Solution Approach 2:
The system implements real-time feedback loops where biosensors continuously monitor customer responses during the checkout process, and machine learning models analyze this feedback to dynamically adjust recommendations and interactions. This closed-loop feedback enables the system to adapt to customer needs in real-time, reducing perceived wait time through engaging personalized interactions while maintaining operational efficiency.
2Loss of information
If traditional feedback methods like surveys are used, then data collection is simple, but the feedback is retrospective and subjective, lacking real-time insights
Solution Approach 1:
The system replaces traditional mechanical survey methods with automated biosensor-based data collection. Biosensors objectively measure physical and emotional states without requiring customer participation in surveys, eliminating the retrospective and subjective limitations. This substitution provides continuous real-time insights into customer experiences during the actual checkout process while reducing the complexity of manual data collection systems.
Solution Approach 2:
The system enables self-service data collection by having biosensors automatically monitor and transmit customer physiological data without requiring active participation from customers. The machine learning models automatically analyze this data and generate personalized recommendations, eliminating the need for customers to complete surveys or provide feedback manually, thus capturing real-time information with minimal customer effort.

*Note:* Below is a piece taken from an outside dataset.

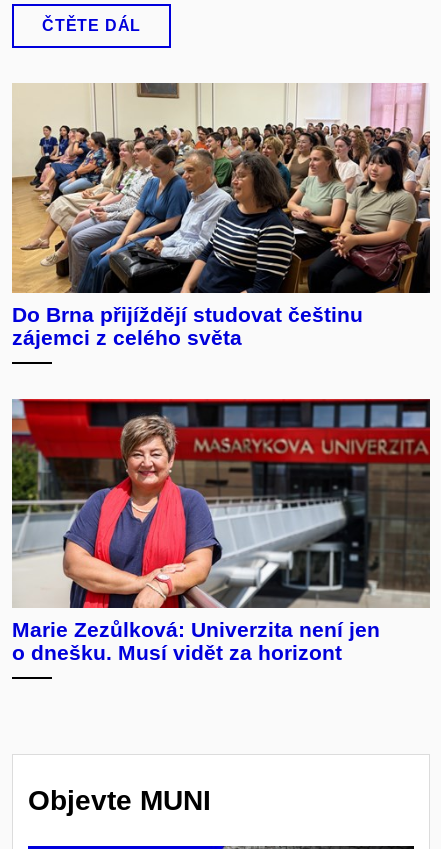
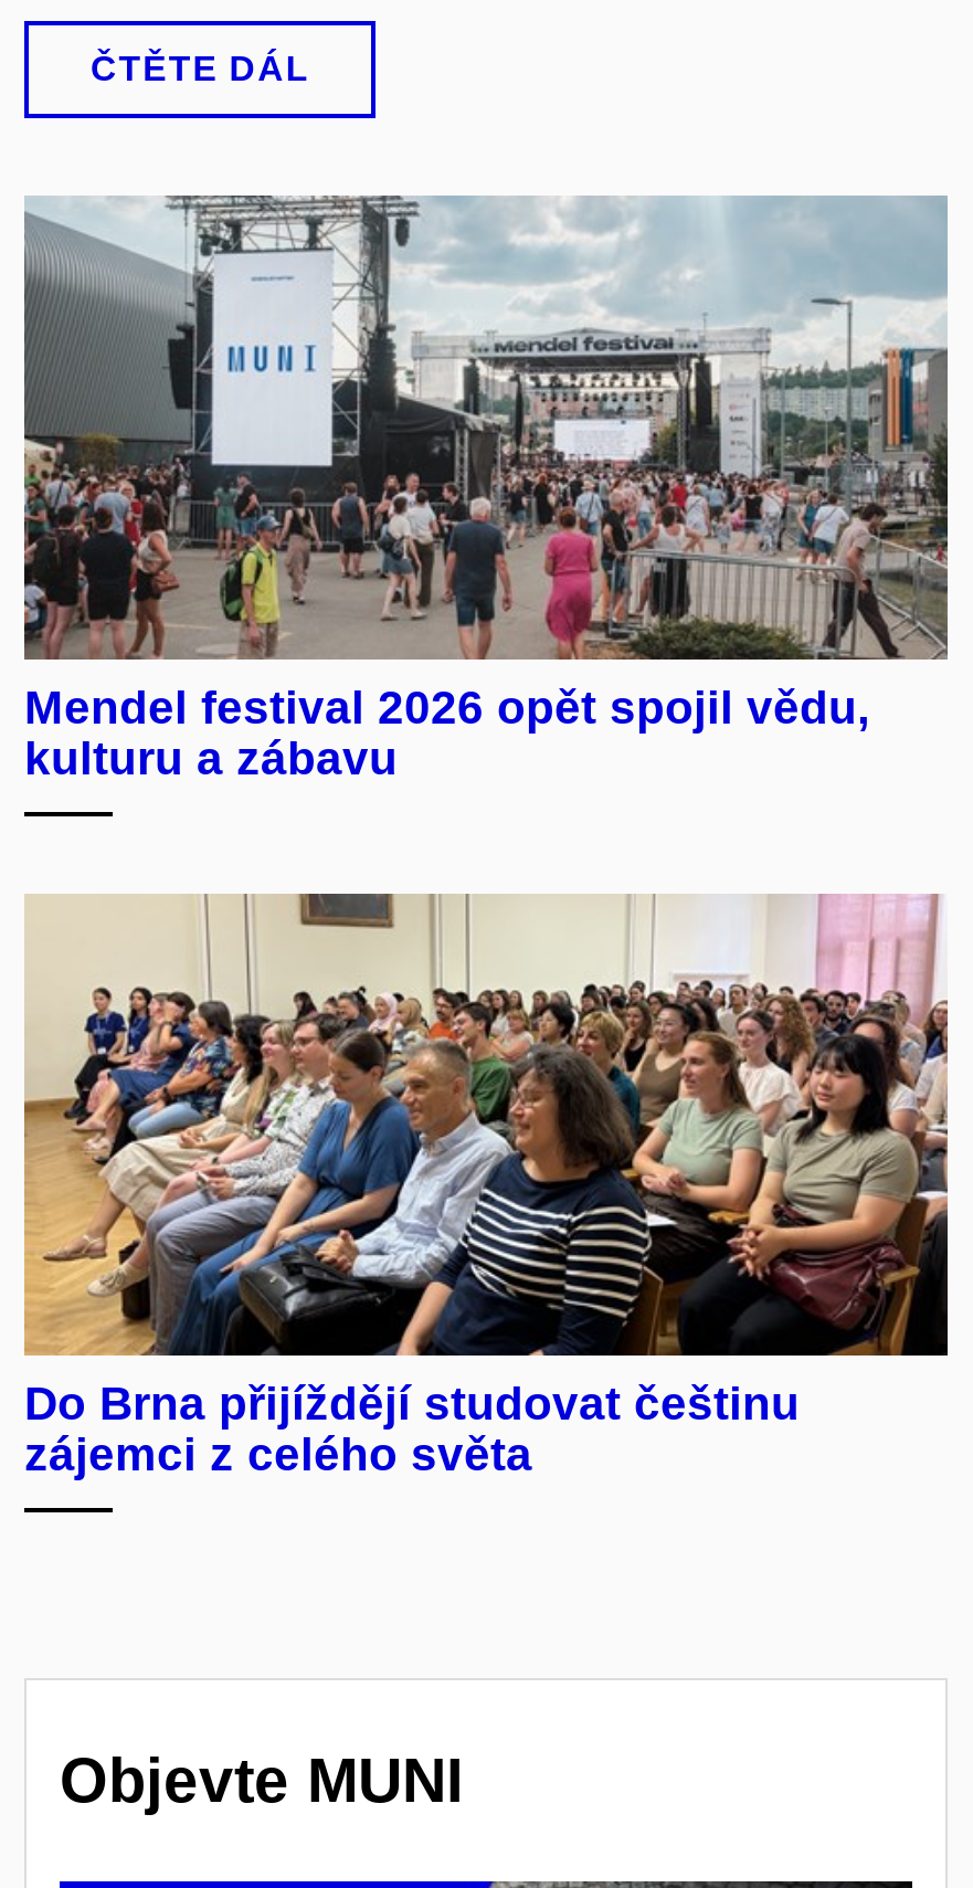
none -> [22,196,950,783] [image] | Mendel festival 2026 opět spojil vědu, | kulturu a zábavu
moved [11,82,432,349] -> [22,889,952,1480]: [image] | Do Brna přijíždějí studovat češtinu | zájemci z celého světa
[11,398,431,664] [image] | Marie Zezůlková: Univerzita není jen | o dnešku. Musí vidět za horizont -> none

3Adaptability or versatility
If personalized recommendations are provided, then customer engagement increases, but the system complexity increases due to data aggregation and machine learning requirements
Solution Approach 1:
The system achieves universality by using a single integrated platform that combines multiple functions: biosensor data collection, machine learning preference prediction, personalized recommendation generation, and real-time feedback monitoring. This multi-functional approach enables comprehensive personalization capability while managing system complexity through unified architecture rather than separate specialized systems.
Solution Approach 2:
The machine learning model serves as an intermediary layer that simplifies the complex relationship between raw biosensor data and personalized recommendations. The model automatically processes and analyzes physiological data, extracts meaningful patterns, and translates them into actionable preference predictions, thereby reducing the direct complexity of connecting sensors to personalized outputs while maintaining high adaptability.
Data Source
AI summary
A computer-implemented method, a computer program product, and a computer system for phygital integration in commerce-based checkout experiences. A computer aggregates data from one or more personal devices of a user and data from one or more biosensors of the user. A computer trains a machine learning model on features extracted from aggregated data. A computer uses the machine learning model to predict purchase preferences of the user and to generate for the user personalized recommendations, promotions, and loyalty rewards. A computer generates notifications about the personalized recommendations, promotions, and loyalty rewards. A computer transmits the notifications to the one or more personal devices. A computer monitors interactions of the user with the personalized recommendations, promotions, and loyalty rewards. A computer uses information of the interactions to train the machine learning model for future prediction of the purchase preferences and future generation of the personalized recommendations, promotions, and loyalty rewards.